Meu medo me tornou uma criança bastante chorona e um bom alvo pras implicâncias, em especial vindas de parentes, sim, parentes, família é outra coisa, família é minha irmã que segurava minha mão de madrugada quando eu não conseguia dormir, mesmo que ela estivesse caindo de sono, não quem ficava acordado pra me ver em sonambulismo e fazer de mim a piada das férias de verão. Chorar foi uma das coisas que mais fiz quando era pequena, e as vezes nem eu mesma entendi o motivo. Sei lá se tinha motivo, eu tinha vontade.
A doida da casa chora muito, tem medo de tudo, anda e fala dormindo, ou simplesmente não dorme, tem uns ataques “histéricos”, é estranha e fraca. Muito fraca.
Aí eu associei choro à fraqueza, cresci e resolvi parar de chorar. Passei uns bons anos só chorando em enterros de pessoas queridas e nada mais. Chorar era pros fracos e eu não era mais a fracote, muito menos a doida da casa.
Pior decisão da vida. Neguei quem eu sou, enfiei minhas questões pra debaixo do tapete, me tornei blasé comigo mesma e com a minha saúde mental, achando que ignorar era o melhor, ao menos era menos vergonhoso. Porque sim, claro que a gente sente vergonha depois de uma noite de sonambulismo, de uma crise de choro de medo, de explicar que vai de escada, mesmo sendo muita coisa pra subir, porque de elevador não rola. A vergonha é companheira constante.

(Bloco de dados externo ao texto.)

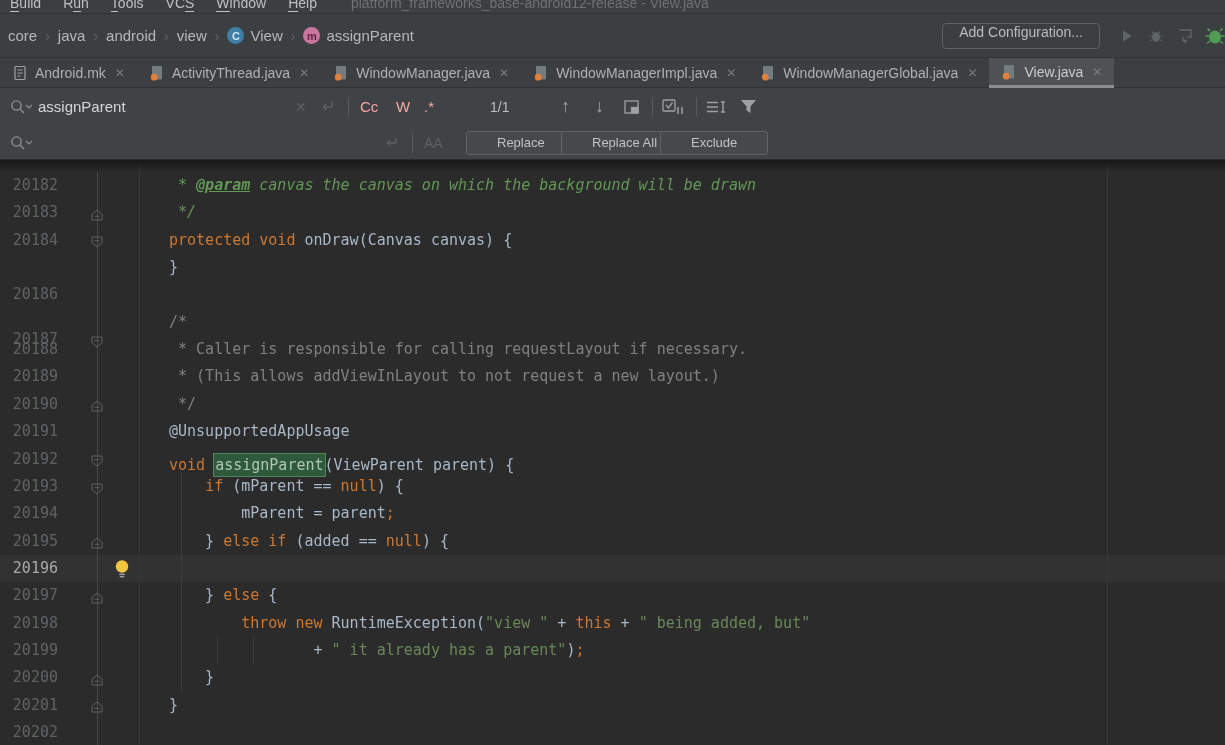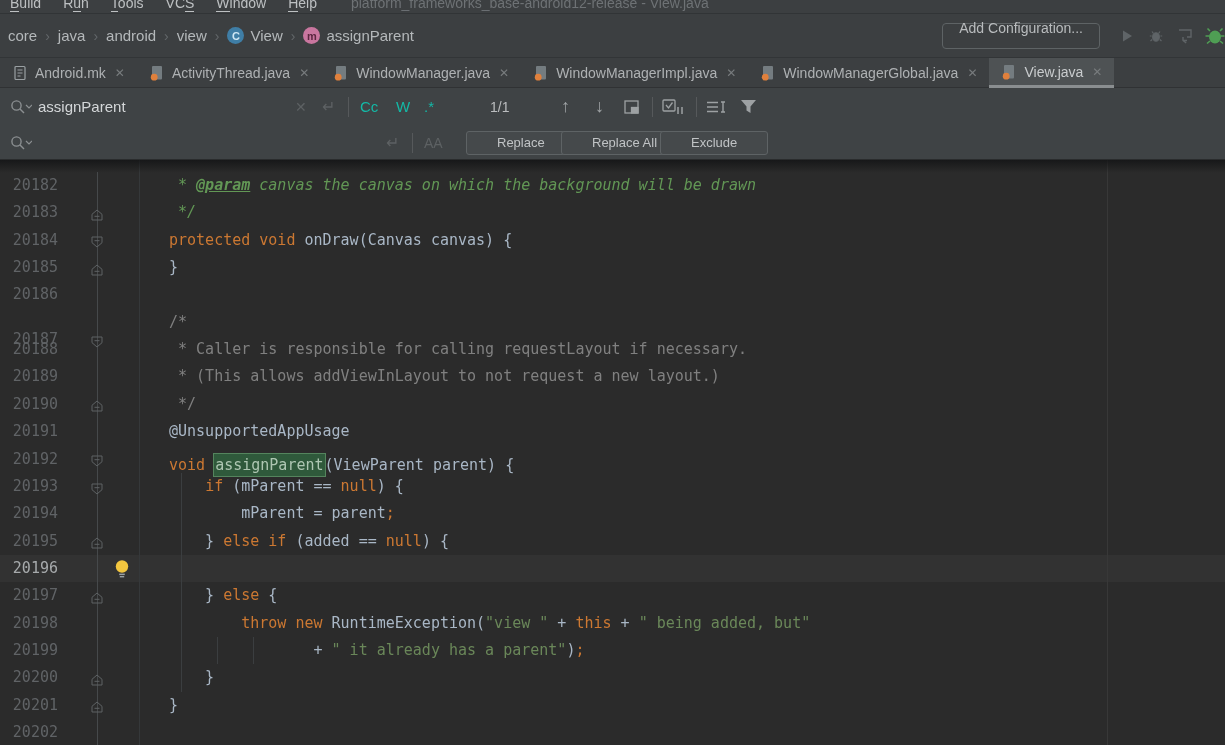"Add Configuration..." .addcfg { align-items: flex-end -> flex-start; padding: 12px 16px -> 0 16px }
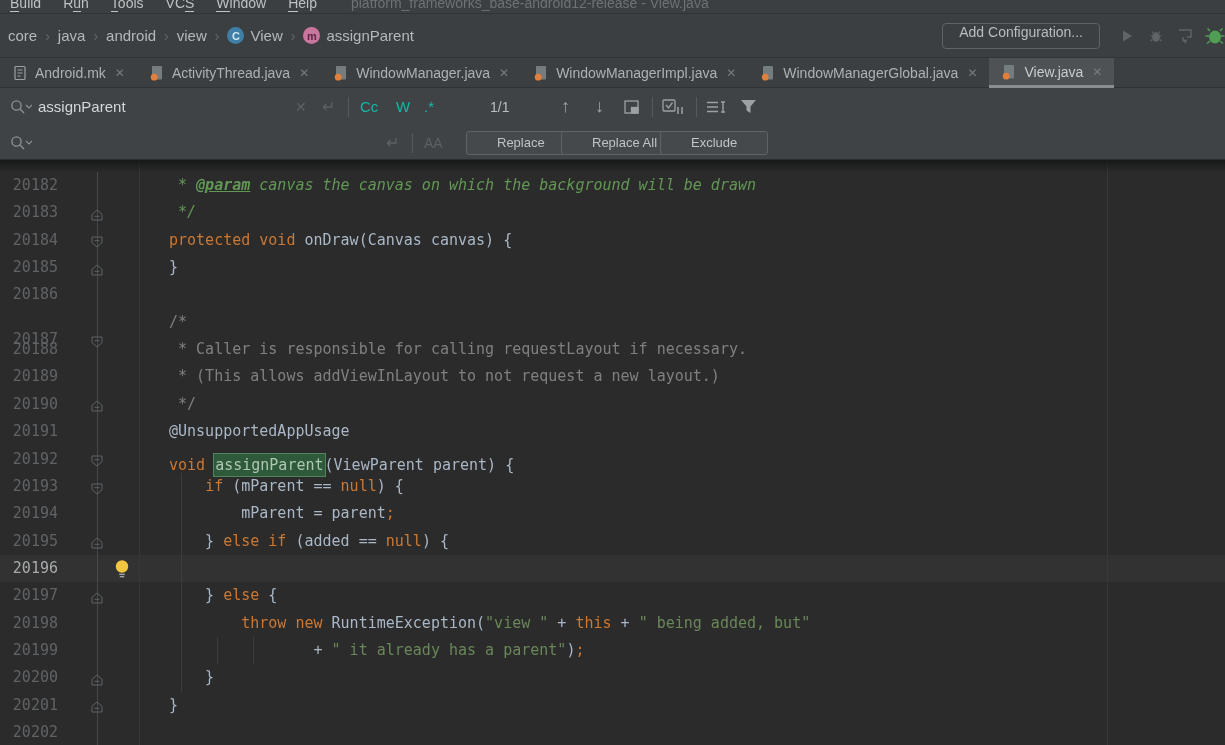"Cc" .fp-glyph { color: #14b8a6 -> #fca5a5 }
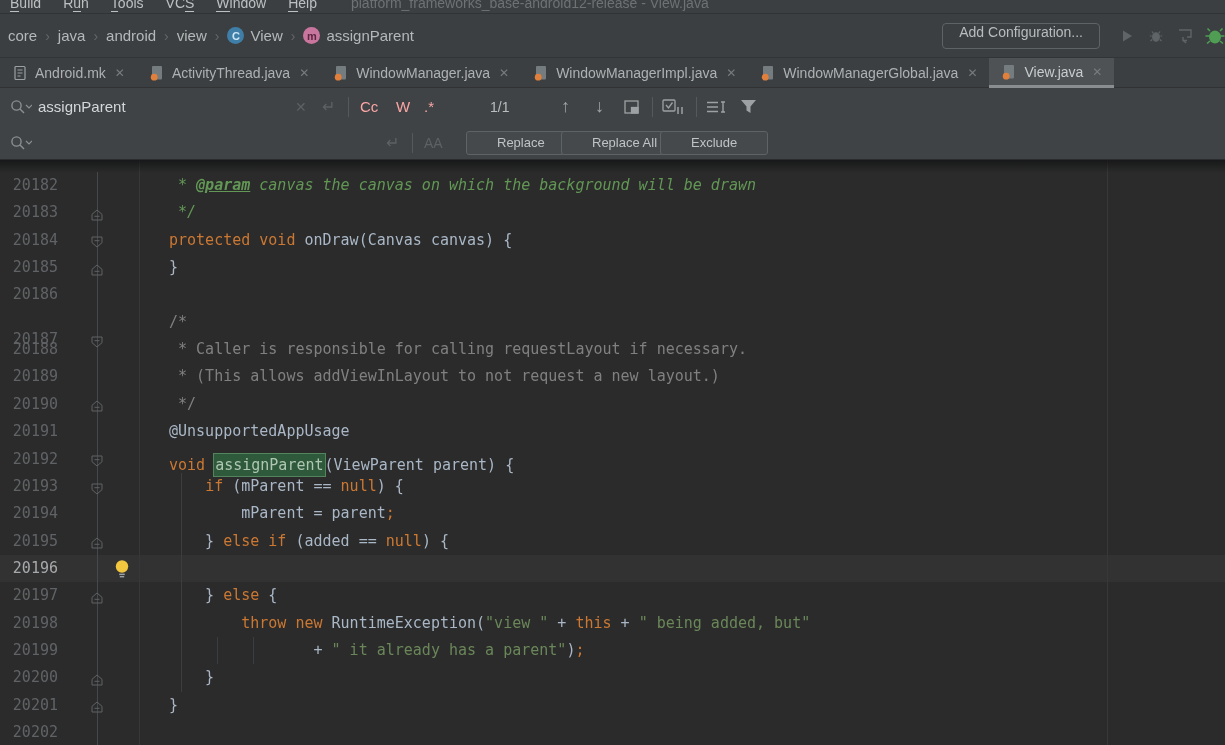"20185" div.gutter-row { html: <div> <span>20185</span> <span><svg> <path></path> <path></path> </svg></span> </div> -> none }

Adulta, e com um mínimo de maturidade pra compreender certas coisas, voltei a me dar o direito de chorar e choro sempre que me dá na telha, com ou sem motivo. Adulta, depois de recalcar quase tudo que sentia, me vi precisando de medicação pra lidar com as crises constantes de pânico, que se tornaram síndrome, como a ansiedade generalizada. Adulta, depois de um tempo na análise, me dei conta de que sou depressiva, ou melancólica, desde que tenho memória.
Eu também fui uma criança expansiva, comunicativa, com facilidade pra fazer amigos, que se mistura com facilidade. E daí? A noite eu continuava sem dormir, sentindo angústia sem saber explicar.
Hoje eu me vejo, me assumo e tento me amar Esthérica. Com pânico, ansiedade, melancolia, claustrofobia, medos idiotas e coragens sem juízo, medicação sem glamourização, mas sem culpa ou demonização.
Não romantizo minhas questões, mas não me culpo mais pela saúde mental que eu consigo ter hoje.
Obrigada, psicanálise.
Edit: Depois de ler minha irmã me alertou que quem me pegou abrindo a porta sonâmbula foi ela, não meu pai. Não sei porquê mas tinha memória de que havia sido meu pai, mas foi ela, inclusive nossa mãe confirmou. Nós dividíamos quarto e ela me vigiava.